Structured diff data

━━━━━━━━

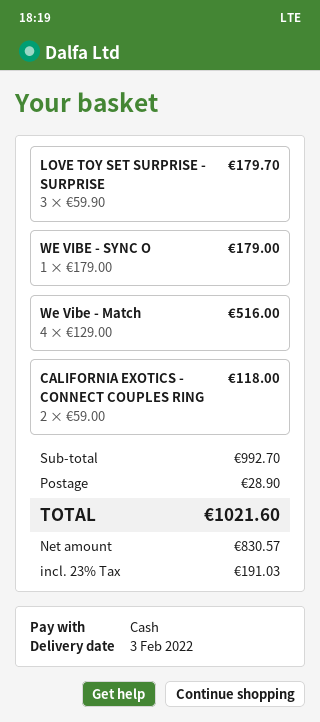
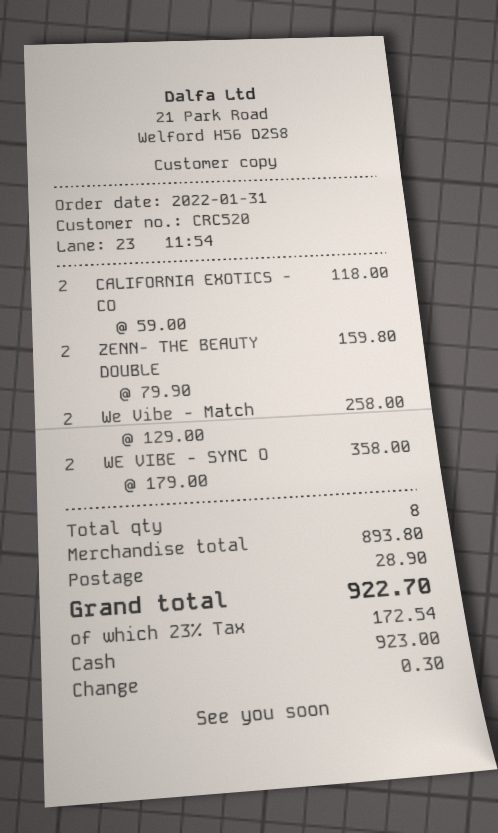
LOVE TOY SET SURPRISE - SURPRISE: 3 x 59.90 = 179.70 -> none
WE VIBE - SYNC O: 1 x 179.00 = 179.00 -> 2 x 179.00 = 358.00
We Vibe - Match: 4 x 129.00 = 516.00 -> 2 x 129.00 = 258.00
ZENN- THE BEAUTY DOUBLE: none -> 2 x 79.90 = 159.80
subtotal: 992.70 -> 893.80
tax: 23% = 191.03 -> 23% = 172.54
total: 1021.60 -> 922.70

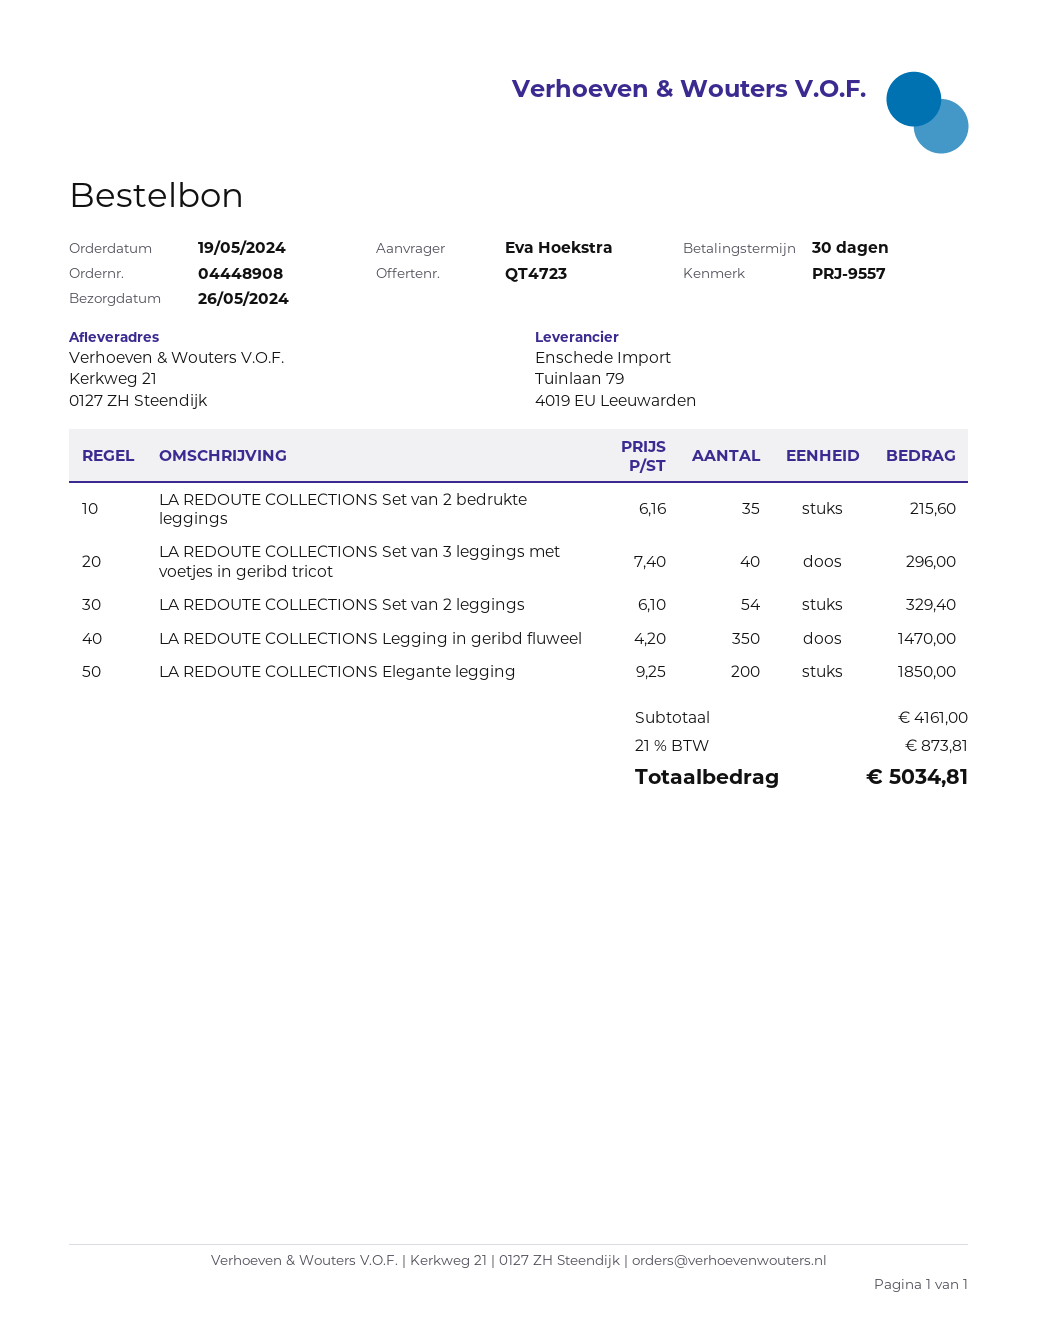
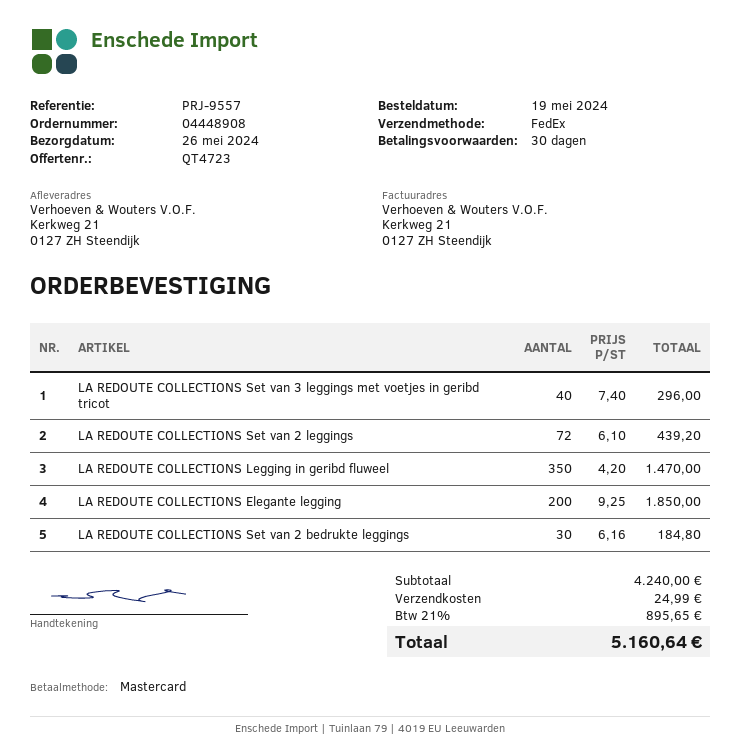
LA REDOUTE COLLECTIONS Set van 2 bedrukte leggings: 35 x 6.16 = 215.60 -> 30 x 6.16 = 184.80
LA REDOUTE COLLECTIONS Set van 2 leggings: 54 x 6.10 = 329.40 -> 72 x 6.10 = 439.20
subtotal: 4161.00 -> 4240.00
shipping: none -> 24.99
tax: 21% = 873.81 -> 21% = 895.65
total: 5034.81 -> 5160.64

━━━━━━━━

Could you transcribe the entries above word for word, from the line with "LA REDOUTE COLLECTIONS Set van 2 bedrukte" down to the line with "shipping: none -> 24.99", keeping both?

LA REDOUTE COLLECTIONS Set van 2 bedrukte leggings: 35 x 6.16 = 215.60 -> 30 x 6.16 = 184.80
LA REDOUTE COLLECTIONS Set van 2 leggings: 54 x 6.10 = 329.40 -> 72 x 6.10 = 439.20
subtotal: 4161.00 -> 4240.00
shipping: none -> 24.99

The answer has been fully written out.